### PROBLEM TO WORK ON
From the listing below, output only the lines starting at the line that has "tax: 144.64 -> 155.95" and ending at the line that has "Bad Vibes Only", exactly as they appear, ends included.
----- RECORDS FOR THE EXERCISE
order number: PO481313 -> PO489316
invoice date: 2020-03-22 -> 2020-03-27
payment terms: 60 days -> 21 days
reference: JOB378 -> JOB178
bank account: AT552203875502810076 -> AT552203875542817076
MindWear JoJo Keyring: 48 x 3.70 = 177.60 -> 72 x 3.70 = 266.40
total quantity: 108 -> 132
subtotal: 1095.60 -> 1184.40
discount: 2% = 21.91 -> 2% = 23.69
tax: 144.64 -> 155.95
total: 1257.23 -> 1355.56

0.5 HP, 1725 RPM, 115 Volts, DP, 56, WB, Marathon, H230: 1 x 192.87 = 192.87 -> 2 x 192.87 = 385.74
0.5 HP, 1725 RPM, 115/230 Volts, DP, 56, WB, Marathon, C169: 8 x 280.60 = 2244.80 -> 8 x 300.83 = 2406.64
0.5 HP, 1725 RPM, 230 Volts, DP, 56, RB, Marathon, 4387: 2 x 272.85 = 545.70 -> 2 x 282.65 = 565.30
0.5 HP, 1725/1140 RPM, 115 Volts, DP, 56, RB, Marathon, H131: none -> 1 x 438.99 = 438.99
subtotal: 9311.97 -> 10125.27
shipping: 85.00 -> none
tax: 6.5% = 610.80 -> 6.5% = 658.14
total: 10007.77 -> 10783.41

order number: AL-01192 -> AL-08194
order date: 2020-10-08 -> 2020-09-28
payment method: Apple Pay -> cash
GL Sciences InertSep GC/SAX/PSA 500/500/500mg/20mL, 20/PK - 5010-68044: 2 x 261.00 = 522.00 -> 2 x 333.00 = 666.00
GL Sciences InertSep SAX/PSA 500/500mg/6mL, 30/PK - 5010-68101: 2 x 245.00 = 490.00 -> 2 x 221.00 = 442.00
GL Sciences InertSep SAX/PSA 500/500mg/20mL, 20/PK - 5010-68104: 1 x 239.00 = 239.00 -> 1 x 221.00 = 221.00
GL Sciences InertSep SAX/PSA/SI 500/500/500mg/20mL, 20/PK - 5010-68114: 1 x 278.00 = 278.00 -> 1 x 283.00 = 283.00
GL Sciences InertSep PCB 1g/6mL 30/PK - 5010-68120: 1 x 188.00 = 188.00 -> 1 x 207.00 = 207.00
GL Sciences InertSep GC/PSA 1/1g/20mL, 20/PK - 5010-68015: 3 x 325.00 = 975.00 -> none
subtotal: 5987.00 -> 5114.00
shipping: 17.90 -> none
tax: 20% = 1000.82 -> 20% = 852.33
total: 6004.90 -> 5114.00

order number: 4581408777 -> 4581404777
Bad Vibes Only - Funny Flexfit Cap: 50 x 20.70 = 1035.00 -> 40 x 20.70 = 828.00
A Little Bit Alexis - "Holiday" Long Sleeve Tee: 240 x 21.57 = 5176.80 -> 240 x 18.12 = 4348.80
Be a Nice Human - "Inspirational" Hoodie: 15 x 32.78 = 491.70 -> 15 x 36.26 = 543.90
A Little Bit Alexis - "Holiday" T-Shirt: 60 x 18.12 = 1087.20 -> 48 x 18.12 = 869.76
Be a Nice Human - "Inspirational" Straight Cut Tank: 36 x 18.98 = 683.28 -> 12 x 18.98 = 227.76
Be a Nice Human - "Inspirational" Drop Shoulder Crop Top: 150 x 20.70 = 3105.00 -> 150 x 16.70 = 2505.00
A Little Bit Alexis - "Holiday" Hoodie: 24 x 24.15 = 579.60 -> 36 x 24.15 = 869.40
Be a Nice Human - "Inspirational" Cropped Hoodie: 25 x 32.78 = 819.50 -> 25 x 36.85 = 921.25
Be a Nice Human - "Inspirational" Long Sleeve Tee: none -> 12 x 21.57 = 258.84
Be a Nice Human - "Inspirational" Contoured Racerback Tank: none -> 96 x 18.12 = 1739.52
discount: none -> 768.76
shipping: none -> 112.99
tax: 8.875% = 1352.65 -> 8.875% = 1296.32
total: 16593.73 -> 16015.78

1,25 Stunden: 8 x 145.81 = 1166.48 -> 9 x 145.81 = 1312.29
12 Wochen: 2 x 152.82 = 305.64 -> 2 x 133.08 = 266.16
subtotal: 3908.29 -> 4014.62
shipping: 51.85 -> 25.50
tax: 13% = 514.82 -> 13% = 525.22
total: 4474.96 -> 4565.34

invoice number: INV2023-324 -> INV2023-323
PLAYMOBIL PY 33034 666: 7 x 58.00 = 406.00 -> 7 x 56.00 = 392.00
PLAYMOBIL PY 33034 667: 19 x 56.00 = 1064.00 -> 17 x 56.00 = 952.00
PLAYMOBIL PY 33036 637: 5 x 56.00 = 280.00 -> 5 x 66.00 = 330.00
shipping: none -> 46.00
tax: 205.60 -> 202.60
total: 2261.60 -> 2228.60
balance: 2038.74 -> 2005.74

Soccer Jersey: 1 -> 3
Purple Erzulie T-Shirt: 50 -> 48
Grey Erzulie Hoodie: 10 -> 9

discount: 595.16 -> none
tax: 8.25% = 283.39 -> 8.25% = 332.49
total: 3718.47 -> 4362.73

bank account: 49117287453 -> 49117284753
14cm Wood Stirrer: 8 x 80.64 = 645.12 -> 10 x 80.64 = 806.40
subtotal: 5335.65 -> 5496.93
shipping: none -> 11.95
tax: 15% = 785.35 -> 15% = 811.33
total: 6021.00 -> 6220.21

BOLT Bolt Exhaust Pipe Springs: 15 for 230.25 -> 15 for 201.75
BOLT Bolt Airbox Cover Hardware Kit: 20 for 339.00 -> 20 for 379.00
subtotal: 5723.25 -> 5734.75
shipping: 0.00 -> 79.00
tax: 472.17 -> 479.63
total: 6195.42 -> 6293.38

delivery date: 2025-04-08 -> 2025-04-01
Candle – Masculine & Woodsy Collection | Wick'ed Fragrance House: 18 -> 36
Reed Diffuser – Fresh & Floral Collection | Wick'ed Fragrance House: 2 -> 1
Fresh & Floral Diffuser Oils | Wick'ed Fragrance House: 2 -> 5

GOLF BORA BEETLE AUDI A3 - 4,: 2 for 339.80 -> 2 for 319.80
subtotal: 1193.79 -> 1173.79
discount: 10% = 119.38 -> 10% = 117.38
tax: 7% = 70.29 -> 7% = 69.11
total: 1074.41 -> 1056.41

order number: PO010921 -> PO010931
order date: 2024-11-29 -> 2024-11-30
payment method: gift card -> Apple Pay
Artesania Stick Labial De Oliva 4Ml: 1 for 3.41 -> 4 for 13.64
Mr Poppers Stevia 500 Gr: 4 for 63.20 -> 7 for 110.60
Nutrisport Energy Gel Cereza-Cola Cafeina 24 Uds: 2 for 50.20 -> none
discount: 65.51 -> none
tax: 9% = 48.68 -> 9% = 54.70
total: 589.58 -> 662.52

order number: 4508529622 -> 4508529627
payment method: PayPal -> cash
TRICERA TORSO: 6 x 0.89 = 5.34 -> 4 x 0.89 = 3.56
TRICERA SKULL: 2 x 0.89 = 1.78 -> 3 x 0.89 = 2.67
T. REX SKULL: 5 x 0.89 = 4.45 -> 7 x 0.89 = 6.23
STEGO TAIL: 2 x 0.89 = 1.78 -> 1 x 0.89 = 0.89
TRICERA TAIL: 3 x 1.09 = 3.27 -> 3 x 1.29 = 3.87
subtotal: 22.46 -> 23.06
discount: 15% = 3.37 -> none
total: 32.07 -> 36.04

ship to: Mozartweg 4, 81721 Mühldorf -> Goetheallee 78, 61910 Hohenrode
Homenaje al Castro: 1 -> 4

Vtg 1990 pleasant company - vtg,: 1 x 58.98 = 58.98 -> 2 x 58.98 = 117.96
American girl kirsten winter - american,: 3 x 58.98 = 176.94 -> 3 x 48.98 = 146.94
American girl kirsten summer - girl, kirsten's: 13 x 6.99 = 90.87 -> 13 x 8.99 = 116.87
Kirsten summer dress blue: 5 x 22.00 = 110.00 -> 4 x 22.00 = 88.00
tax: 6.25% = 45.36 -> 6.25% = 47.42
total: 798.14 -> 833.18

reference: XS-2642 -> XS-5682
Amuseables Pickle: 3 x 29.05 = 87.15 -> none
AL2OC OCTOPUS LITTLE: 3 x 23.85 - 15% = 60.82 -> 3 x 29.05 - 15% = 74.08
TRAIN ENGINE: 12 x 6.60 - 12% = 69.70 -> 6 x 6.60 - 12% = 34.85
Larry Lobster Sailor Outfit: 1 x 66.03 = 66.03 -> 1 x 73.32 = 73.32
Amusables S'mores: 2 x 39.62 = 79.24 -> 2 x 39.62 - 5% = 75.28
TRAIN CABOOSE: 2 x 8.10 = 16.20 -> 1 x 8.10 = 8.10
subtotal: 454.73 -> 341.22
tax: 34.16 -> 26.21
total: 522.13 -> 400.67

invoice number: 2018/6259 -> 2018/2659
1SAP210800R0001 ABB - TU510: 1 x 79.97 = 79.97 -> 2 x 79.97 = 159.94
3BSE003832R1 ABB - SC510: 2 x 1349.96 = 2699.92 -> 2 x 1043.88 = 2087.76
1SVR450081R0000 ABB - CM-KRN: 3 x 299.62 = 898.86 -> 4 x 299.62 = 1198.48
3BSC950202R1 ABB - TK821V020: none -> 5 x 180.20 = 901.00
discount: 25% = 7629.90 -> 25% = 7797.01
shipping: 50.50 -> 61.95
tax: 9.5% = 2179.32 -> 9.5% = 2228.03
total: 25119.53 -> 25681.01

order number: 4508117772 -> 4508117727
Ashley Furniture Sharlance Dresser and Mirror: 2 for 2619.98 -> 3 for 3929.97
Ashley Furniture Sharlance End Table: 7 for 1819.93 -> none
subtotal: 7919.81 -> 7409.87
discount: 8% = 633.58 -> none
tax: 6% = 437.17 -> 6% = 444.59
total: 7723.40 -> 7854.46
----------
### COMPLETED TASK
tax: 144.64 -> 155.95
total: 1257.23 -> 1355.56

0.5 HP, 1725 RPM, 115 Volts, DP, 56, WB, Marathon, H230: 1 x 192.87 = 192.87 -> 2 x 192.87 = 385.74
0.5 HP, 1725 RPM, 115/230 Volts, DP, 56, WB, Marathon, C169: 8 x 280.60 = 2244.80 -> 8 x 300.83 = 2406.64
0.5 HP, 1725 RPM, 230 Volts, DP, 56, RB, Marathon, 4387: 2 x 272.85 = 545.70 -> 2 x 282.65 = 565.30
0.5 HP, 1725/1140 RPM, 115 Volts, DP, 56, RB, Marathon, H131: none -> 1 x 438.99 = 438.99
subtotal: 9311.97 -> 10125.27
shipping: 85.00 -> none
tax: 6.5% = 610.80 -> 6.5% = 658.14
total: 10007.77 -> 10783.41

order number: AL-01192 -> AL-08194
order date: 2020-10-08 -> 2020-09-28
payment method: Apple Pay -> cash
GL Sciences InertSep GC/SAX/PSA 500/500/500mg/20mL, 20/PK - 5010-68044: 2 x 261.00 = 522.00 -> 2 x 333.00 = 666.00
GL Sciences InertSep SAX/PSA 500/500mg/6mL, 30/PK - 5010-68101: 2 x 245.00 = 490.00 -> 2 x 221.00 = 442.00
GL Sciences InertSep SAX/PSA 500/500mg/20mL, 20/PK - 5010-68104: 1 x 239.00 = 239.00 -> 1 x 221.00 = 221.00
GL Sciences InertSep SAX/PSA/SI 500/500/500mg/20mL, 20/PK - 5010-68114: 1 x 278.00 = 278.00 -> 1 x 283.00 = 283.00
GL Sciences InertSep PCB 1g/6mL 30/PK - 5010-68120: 1 x 188.00 = 188.00 -> 1 x 207.00 = 207.00
GL Sciences InertSep GC/PSA 1/1g/20mL, 20/PK - 5010-68015: 3 x 325.00 = 975.00 -> none
subtotal: 5987.00 -> 5114.00
shipping: 17.90 -> none
tax: 20% = 1000.82 -> 20% = 852.33
total: 6004.90 -> 5114.00

order number: 4581408777 -> 4581404777
Bad Vibes Only - Funny Flexfit Cap: 50 x 20.70 = 1035.00 -> 40 x 20.70 = 828.00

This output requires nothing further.